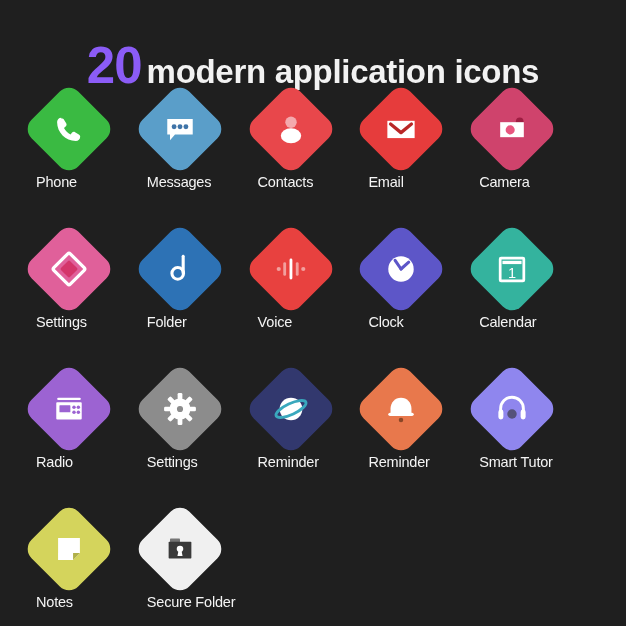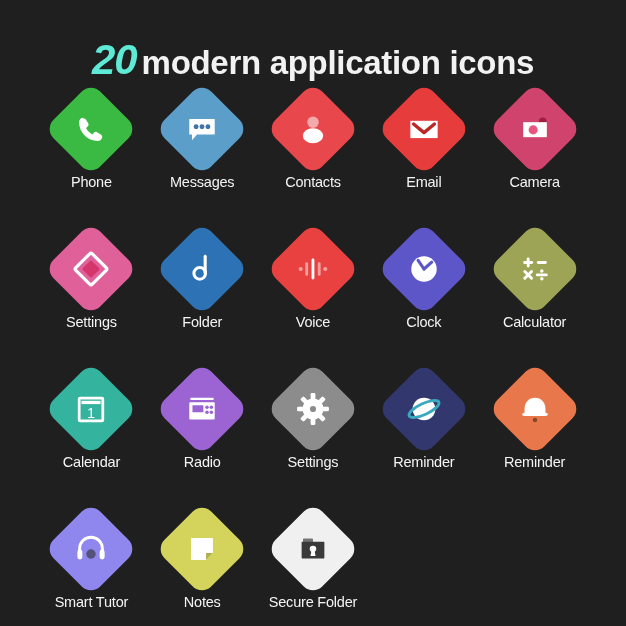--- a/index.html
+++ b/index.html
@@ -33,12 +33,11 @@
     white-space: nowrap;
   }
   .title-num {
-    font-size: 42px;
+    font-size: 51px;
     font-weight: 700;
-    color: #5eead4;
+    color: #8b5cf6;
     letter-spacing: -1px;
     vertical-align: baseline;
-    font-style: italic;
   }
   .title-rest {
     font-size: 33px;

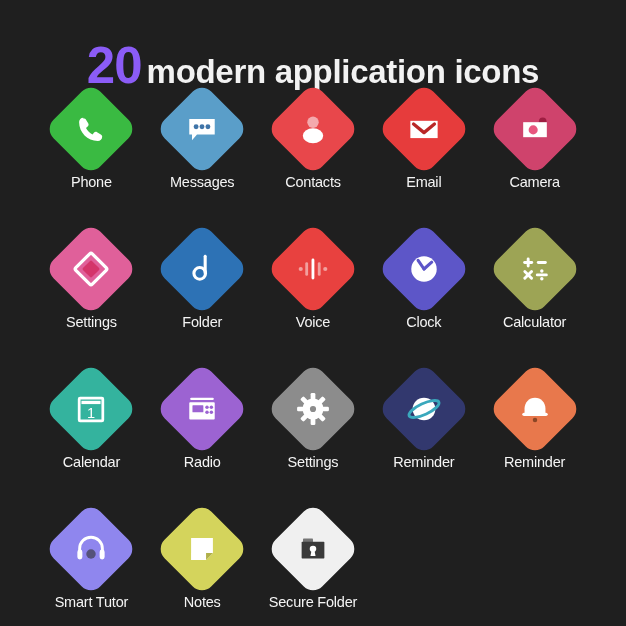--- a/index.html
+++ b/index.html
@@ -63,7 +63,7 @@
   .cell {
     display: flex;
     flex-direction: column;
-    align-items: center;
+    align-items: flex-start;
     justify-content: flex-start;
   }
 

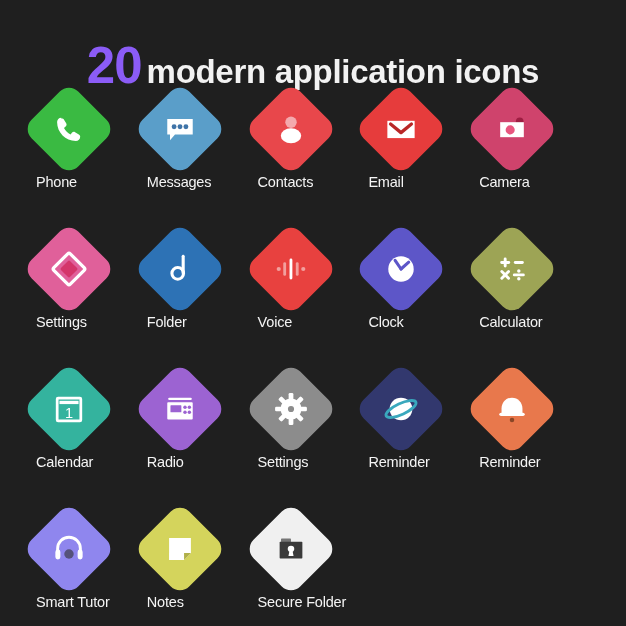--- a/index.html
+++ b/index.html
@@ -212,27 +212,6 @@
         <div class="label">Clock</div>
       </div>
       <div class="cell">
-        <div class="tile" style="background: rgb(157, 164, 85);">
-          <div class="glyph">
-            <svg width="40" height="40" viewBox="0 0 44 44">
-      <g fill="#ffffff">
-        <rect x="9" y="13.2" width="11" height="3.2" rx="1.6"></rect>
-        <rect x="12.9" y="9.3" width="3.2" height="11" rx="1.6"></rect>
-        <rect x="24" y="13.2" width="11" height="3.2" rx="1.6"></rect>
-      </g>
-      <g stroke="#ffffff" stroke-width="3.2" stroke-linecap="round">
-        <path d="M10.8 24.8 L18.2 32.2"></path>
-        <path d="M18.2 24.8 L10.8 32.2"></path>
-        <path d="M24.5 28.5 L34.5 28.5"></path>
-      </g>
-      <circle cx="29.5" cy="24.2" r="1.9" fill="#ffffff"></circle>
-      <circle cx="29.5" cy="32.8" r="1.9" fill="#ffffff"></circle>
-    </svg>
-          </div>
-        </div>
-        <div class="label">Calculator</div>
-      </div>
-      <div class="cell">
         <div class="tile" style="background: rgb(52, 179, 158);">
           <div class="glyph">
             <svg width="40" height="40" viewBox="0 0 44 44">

##############################

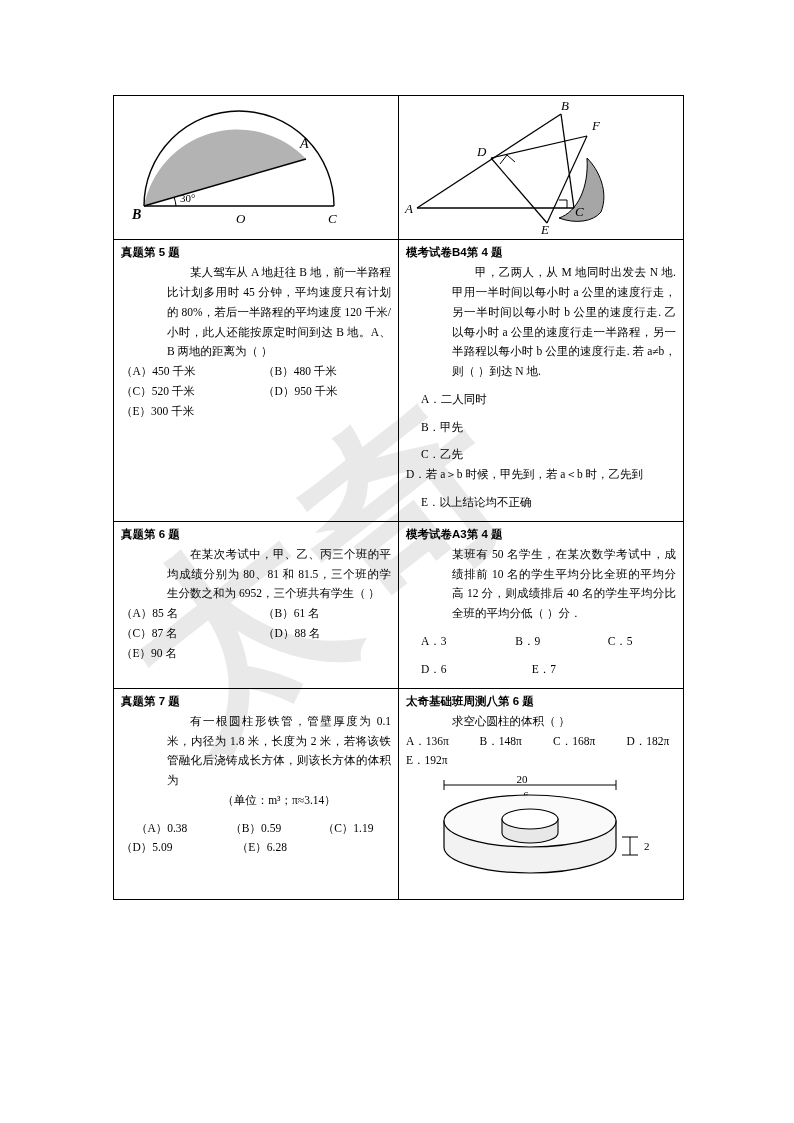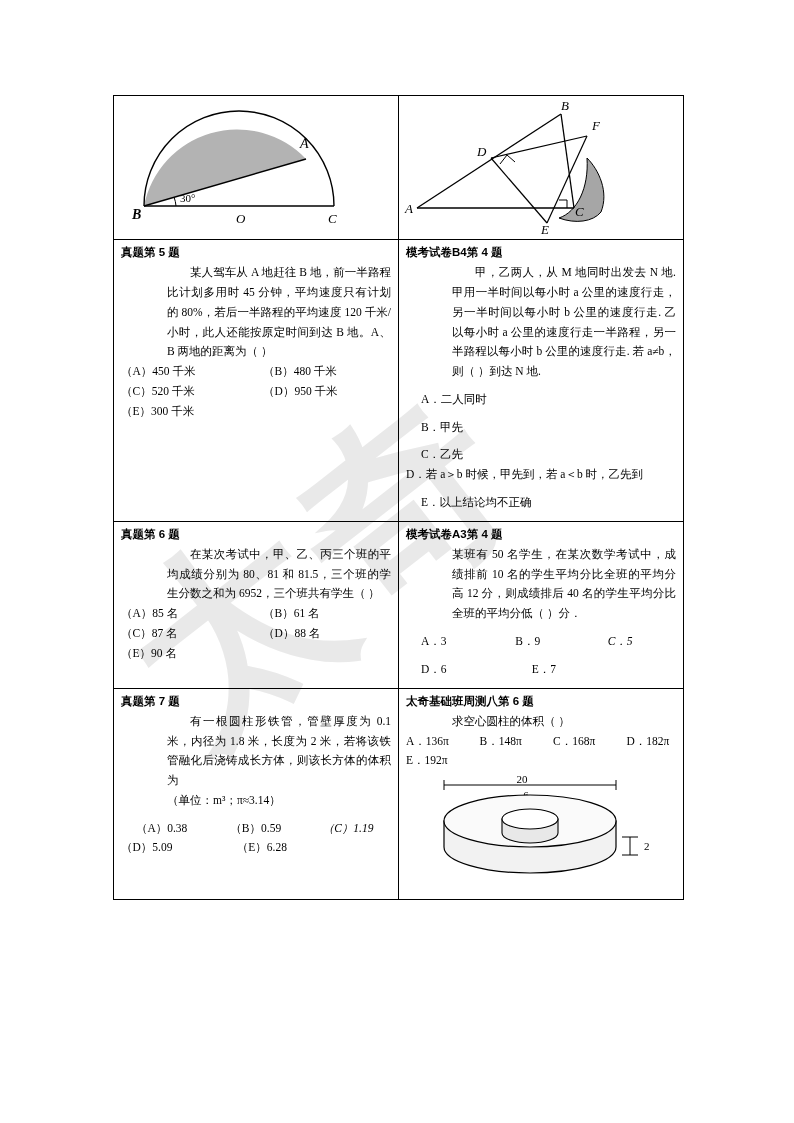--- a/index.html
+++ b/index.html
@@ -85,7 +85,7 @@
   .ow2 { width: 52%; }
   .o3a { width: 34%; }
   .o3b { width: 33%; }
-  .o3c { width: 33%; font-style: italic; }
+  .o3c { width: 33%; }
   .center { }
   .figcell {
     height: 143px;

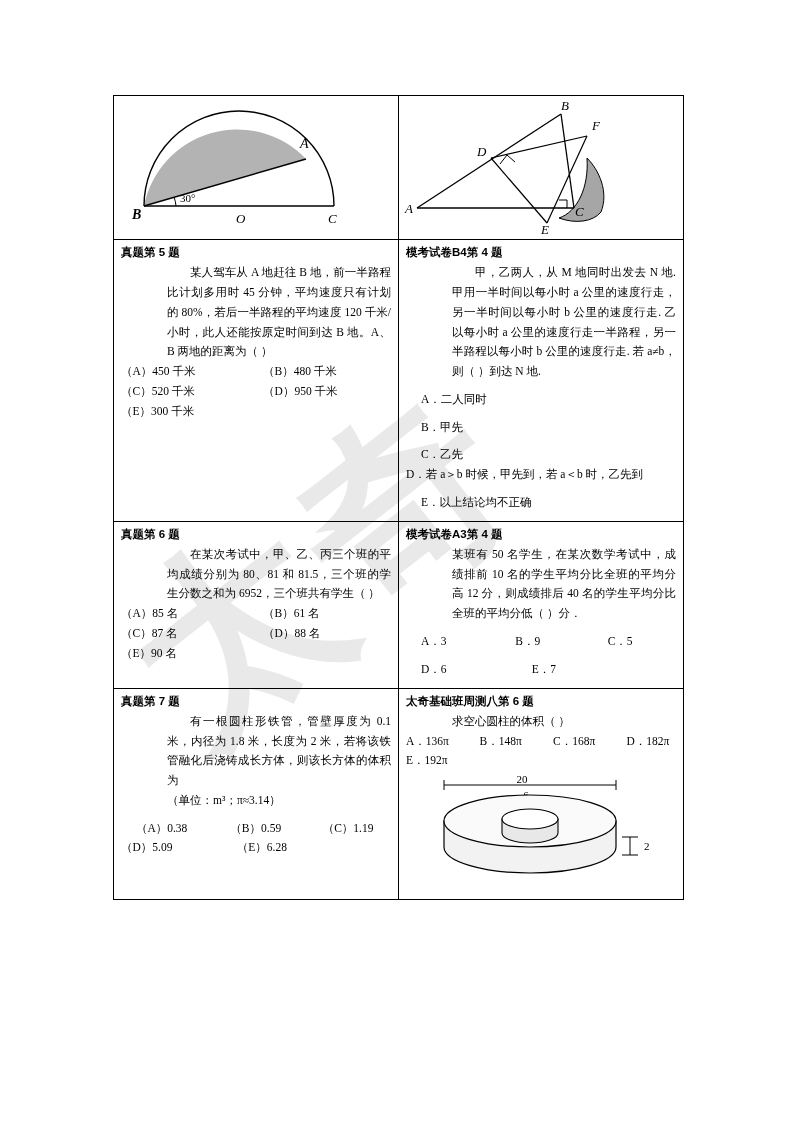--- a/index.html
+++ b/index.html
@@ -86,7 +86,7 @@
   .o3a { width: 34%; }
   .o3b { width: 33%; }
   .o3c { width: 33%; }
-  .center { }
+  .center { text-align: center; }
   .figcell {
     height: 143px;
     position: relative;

##############################

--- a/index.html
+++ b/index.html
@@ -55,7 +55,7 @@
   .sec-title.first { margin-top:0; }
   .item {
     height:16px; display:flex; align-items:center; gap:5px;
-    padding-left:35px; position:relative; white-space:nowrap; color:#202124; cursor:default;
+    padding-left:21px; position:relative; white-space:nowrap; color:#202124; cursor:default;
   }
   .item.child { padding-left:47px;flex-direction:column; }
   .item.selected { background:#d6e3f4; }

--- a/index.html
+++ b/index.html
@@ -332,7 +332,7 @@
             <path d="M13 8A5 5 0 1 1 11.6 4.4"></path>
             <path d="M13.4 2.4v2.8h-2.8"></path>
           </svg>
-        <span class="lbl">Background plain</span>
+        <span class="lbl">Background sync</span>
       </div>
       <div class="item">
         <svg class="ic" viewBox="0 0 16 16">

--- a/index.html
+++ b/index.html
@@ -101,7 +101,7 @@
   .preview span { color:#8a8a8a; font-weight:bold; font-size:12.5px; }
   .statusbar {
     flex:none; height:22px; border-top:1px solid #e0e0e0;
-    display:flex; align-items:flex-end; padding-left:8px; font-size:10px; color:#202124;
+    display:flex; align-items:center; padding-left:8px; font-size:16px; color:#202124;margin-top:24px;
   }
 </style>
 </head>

##############################

> [PROBLEM DESCRIPTION]: Your job is to copy out every line from the records above that has the word "start".

> [ANSWER]:
+    align-items: flex-start;
     justify-content: flex-start;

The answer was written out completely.